Peter groaned spiritually. This creature was beyond belief—literally incredible. And to think that he had been in the same office with her for three whole years, and before that his father had been subjected to the same demoralizing influence. Perhaps that accounted for the old gentleman’s perennial bloomings.
“Furthermore,” the girl’s voice continued, “professional wrestlers and strong men and those silent birds you mentioned are notoriously moral. They hold deep-rooted convictions and have exceedingly piggish ways. Now you—you’re quite another proposition. Without realizing it you are so morally flexible that you must have been born corrupted. I’d much rather live amid physical ruins than stagnate amid moral perfection.”
“Your sentiments and opinions do us both credit, I’m sure,” observed Peter Van Dyck. “What sort of life are you planning for me to live with you—one of pillage, rape, and arson?”
“Pillage and arson, perhaps,” she said briefly. “The other will not be necessary.”
“Aren’t you getting off soon?” asked Peter.
“Yes,” she replied as the train lurched into Times Square. “Right here.

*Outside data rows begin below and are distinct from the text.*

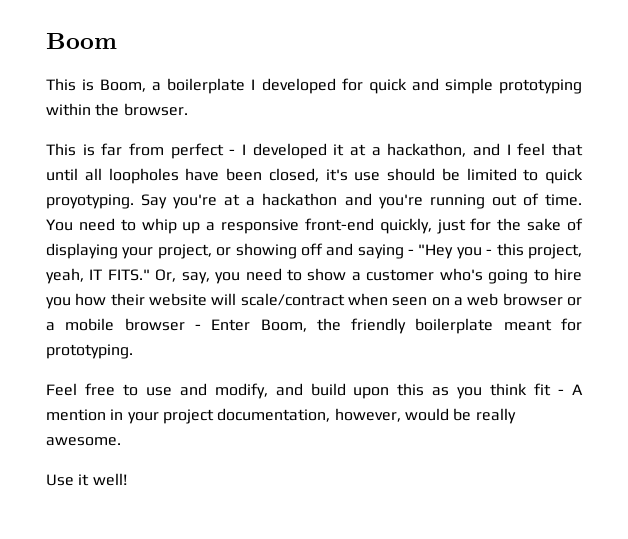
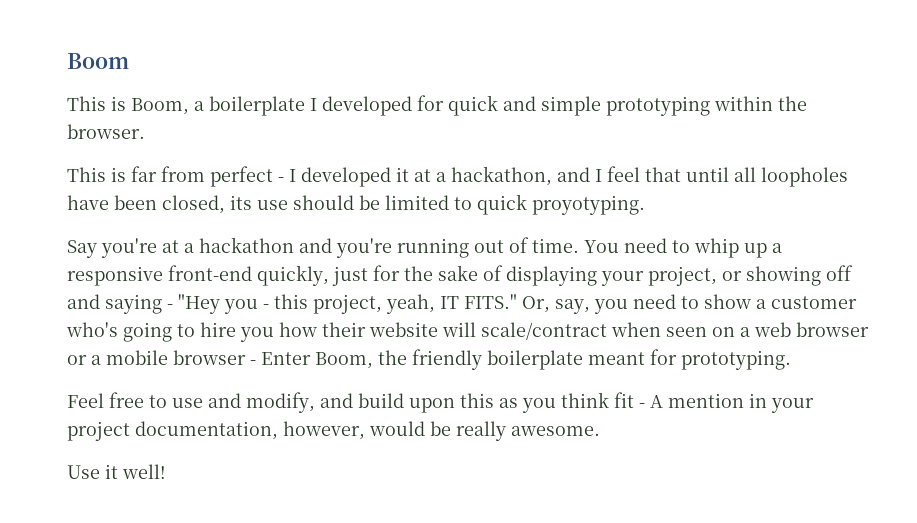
[325,169,348,181] it's -> [230,195,252,210] its
(134, 201) none -> (645, 205) //

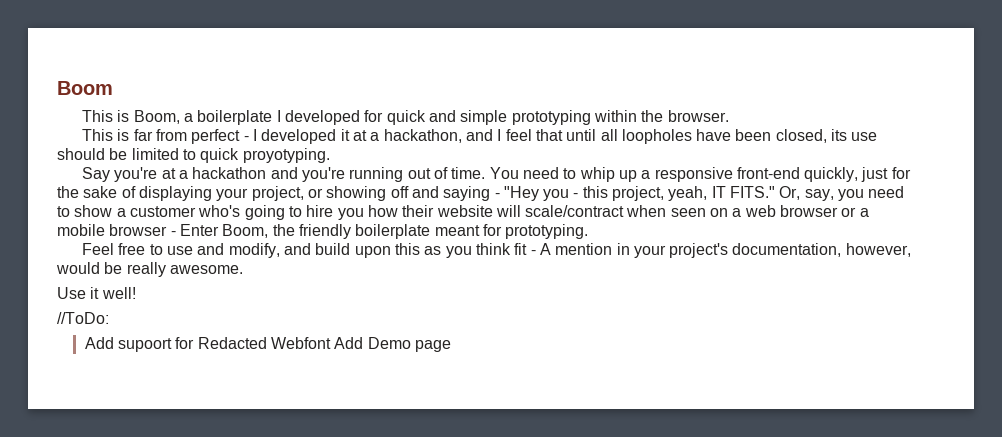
[67,421,130,441] project -> [669,243,729,258] project's
(166, 471) none -> [57,312,109,324] [84,337,451,352] // //ToDo: // Add supoort for Redacted Webfont Add Demo page

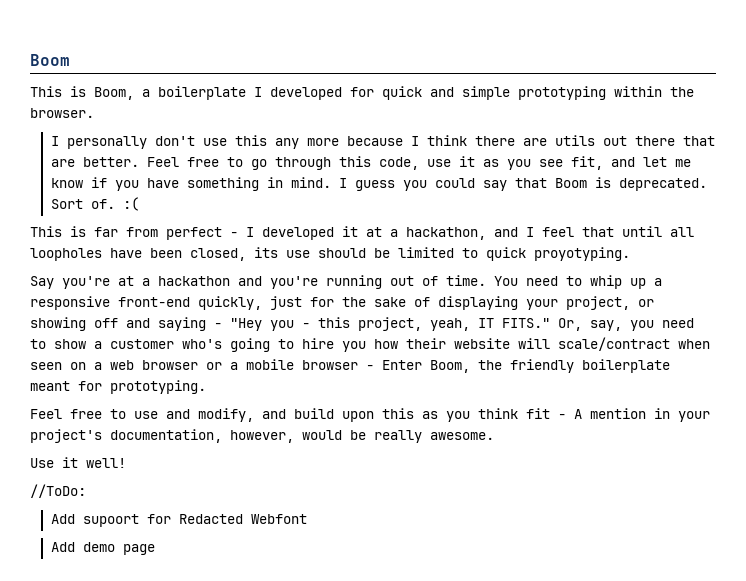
(729, 116) none -> [50,135,715,149] [50,156,691,170] [50,177,707,191] [50,197,139,211] // I personally don't use this any more because I think there are utils out there that are better. Feel free to go through this code, use it as you see fit, and let me know if you have something in mind. I guess you could say that Boom is deprecated. Sort of. :(
[334,337,411,349] Add Demo -> [50,542,115,552] // Add demo

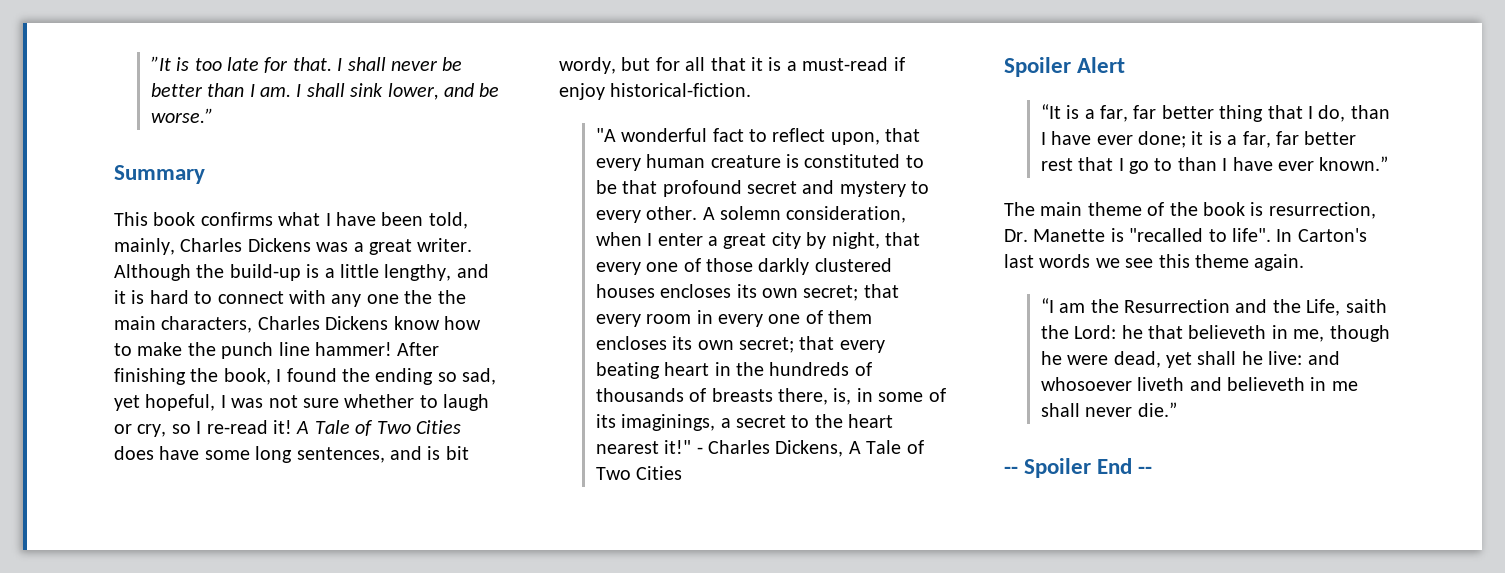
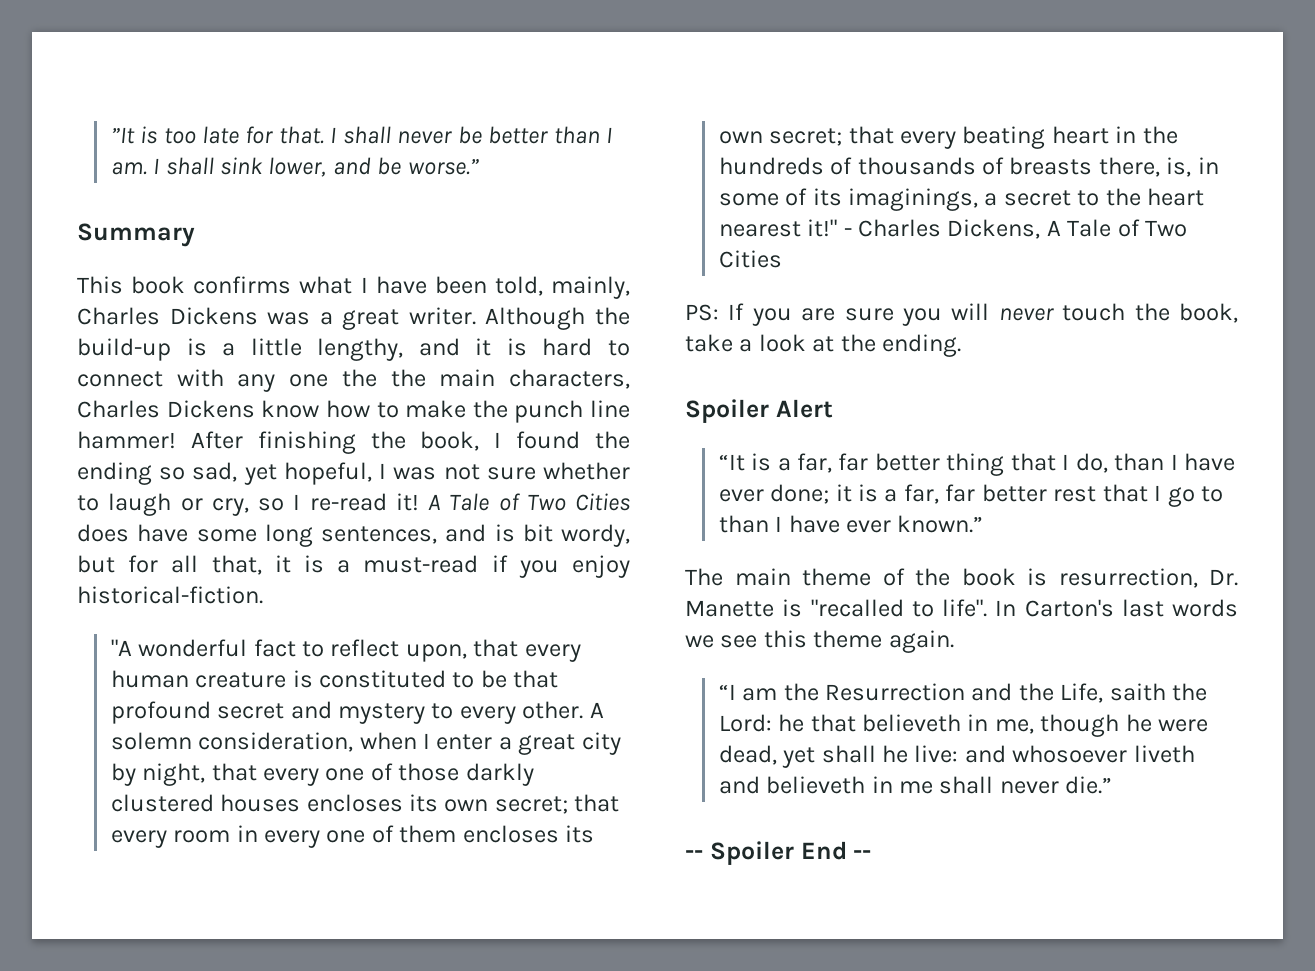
[710,57,746,71] that -> [211,555,262,575] that,
(905, 64) none -> [518,560,559,578] you
(683, 473) none -> [685,303,1238,326] [685,334,962,357] // PS: If you are sure you will never touch the book, take a look at the ending.

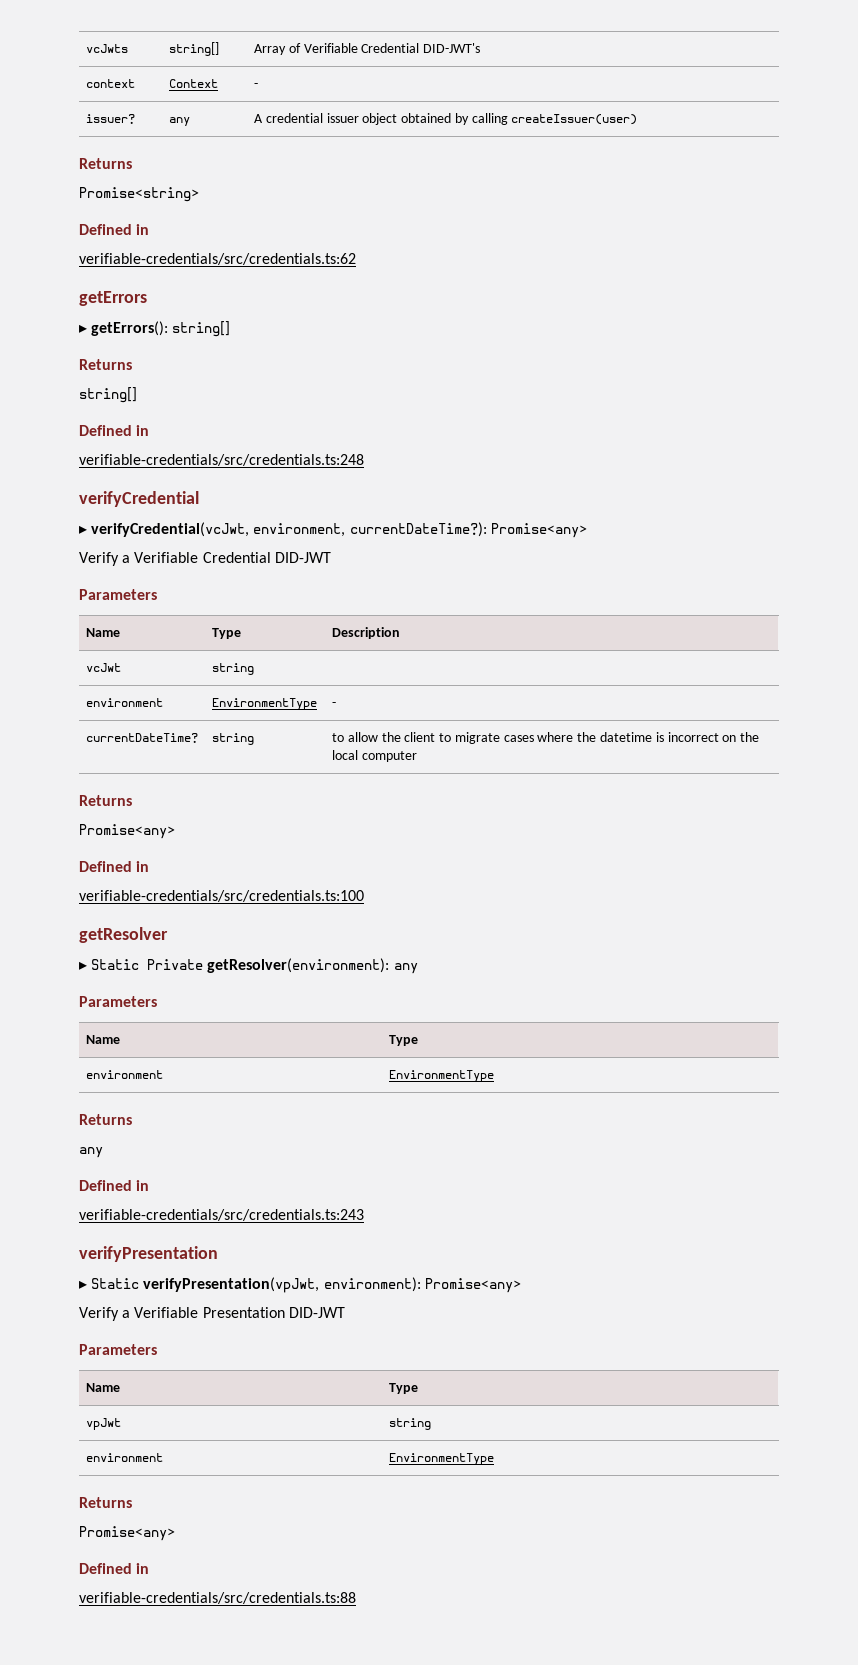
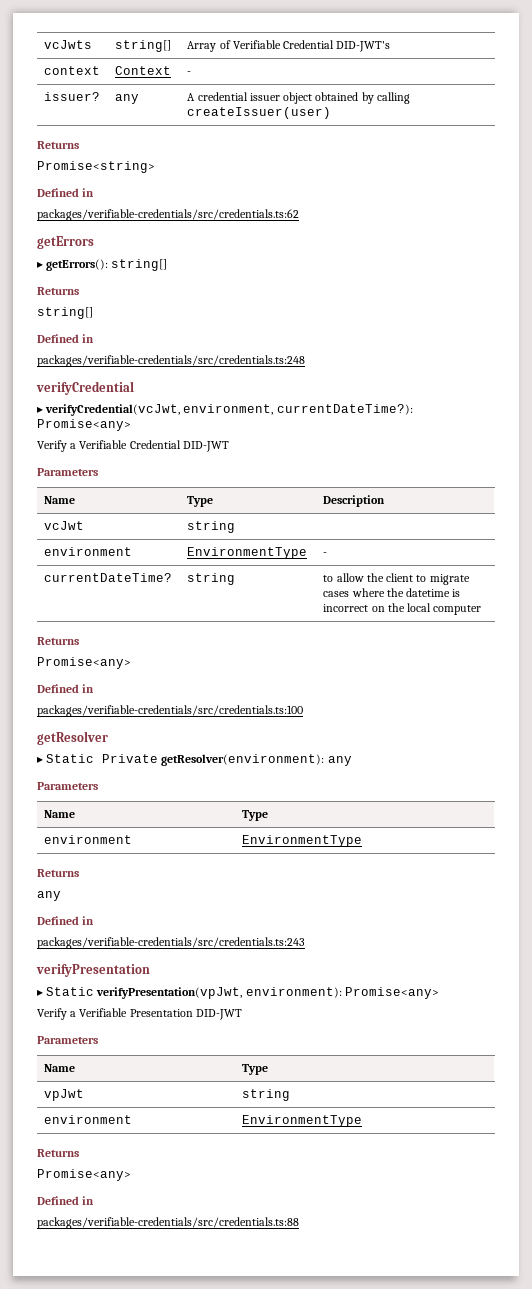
[79,253,356,265] verifiable-credentials/src/credentials.ts:62 -> [37,209,299,221] packages/verifiable-credentials/src/credentials.ts:62
[79,454,364,466] verifiable-credentials/src/credentials.ts:248 -> [37,355,305,367] packages/verifiable-credentials/src/credentials.ts:248
[79,890,364,902] verifiable-credentials/src/credentials.ts:100 -> [37,705,303,717] packages/verifiable-credentials/src/credentials.ts:100
[79,1209,364,1221] verifiable-credentials/src/credentials.ts:243 -> [37,937,305,949] packages/verifiable-credentials/src/credentials.ts:243
[79,1592,356,1604] verifiable-credentials/src/credentials.ts:88 -> [37,1217,299,1229] packages/verifiable-credentials/src/credentials.ts:88

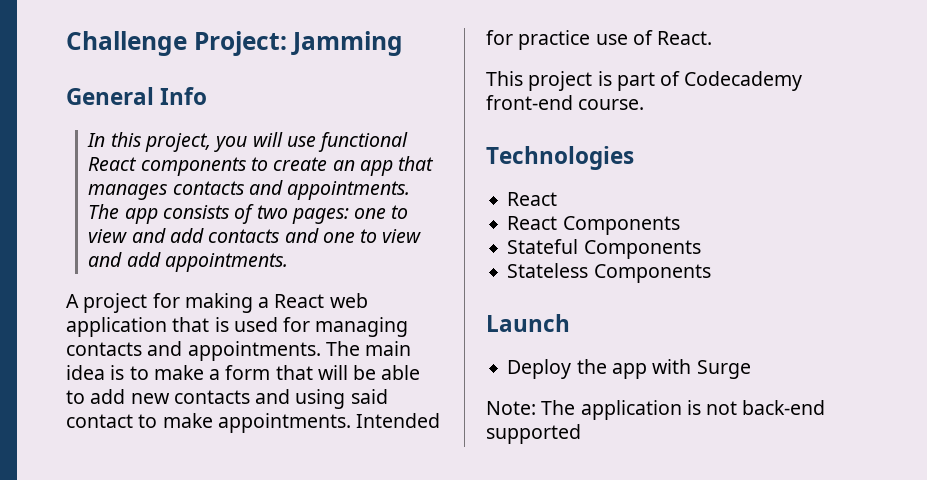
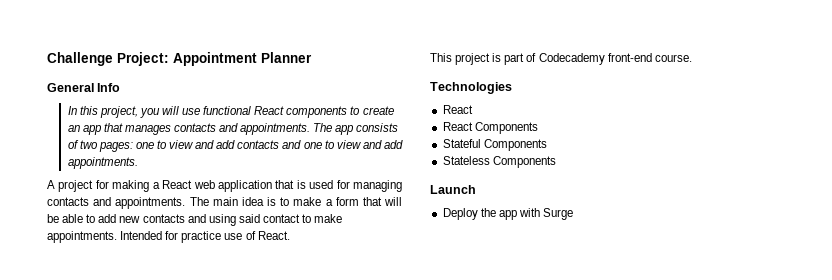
[291,31,404,56] Jamming -> [173,52,312,66] Appointment Planner
[486,400,826,420] [486,424,581,444] // Note: The application is not back-end supported -> (574, 214) none

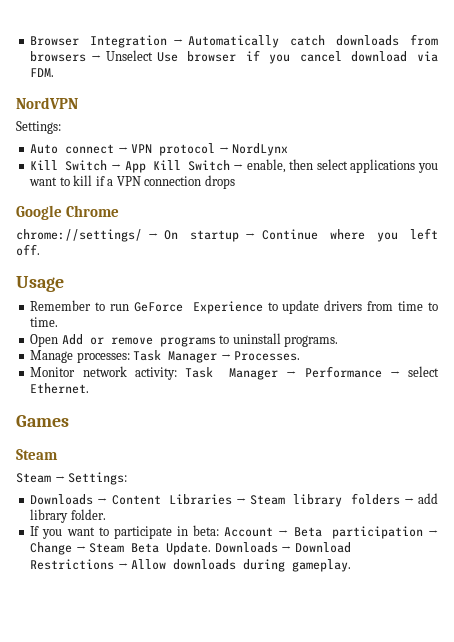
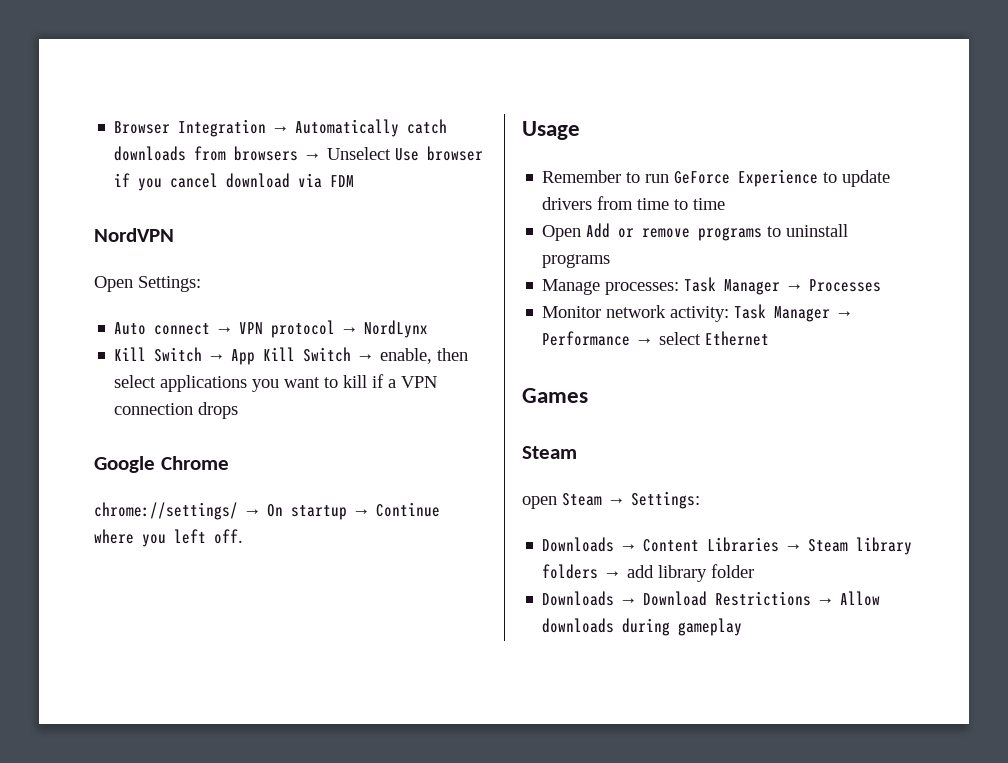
[30,68,55,77] FDM. -> [330,175,355,187] FDM
(78, 103) none -> [94,276,133,292] Open
[30,317,59,327] time. -> [693,198,726,210] time
[284,335,339,347] programs. -> [542,254,611,268] programs
[234,351,301,361] Processes. -> [809,279,882,292] Processes
[30,383,90,394] Ethernet. -> [705,331,770,346] Ethernet
(58, 454) none -> [522,496,557,509] open
[70,509,106,520] [30,525,438,539] [30,542,212,555] folder. // If you want to participate in beta: Account → Beta participation → Change → Steam Beta Update. -> [711,564,755,578] folder //
[292,559,352,572] gameplay. -> [678,618,743,636] gameplay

Good-bye, for the moment, and don’t be surprised at anything that happens. Remember, I’m on your side.”
Peter’s gaze followed her through the door of the train and out onto the platform. As she looked back at him Josephine decided she had never seen a more lost and miserable expression in any man’s eyes. Being of a primitive nature, she still had room for pity. Her scheme for helping this man and at the same time helping herself crystallized there in her mind as Peter’s train drew out. Tossing her shopping expedition to the winds, she boarded the next uptown express.
On her way to 72nd Street she revolved many desperate remedies in her mind. At the same time she found occasion to congratulate herself for having come to a decision while still in the subway, for thus she had saved the price of another fare. Jo was passionate about everything—even thrift.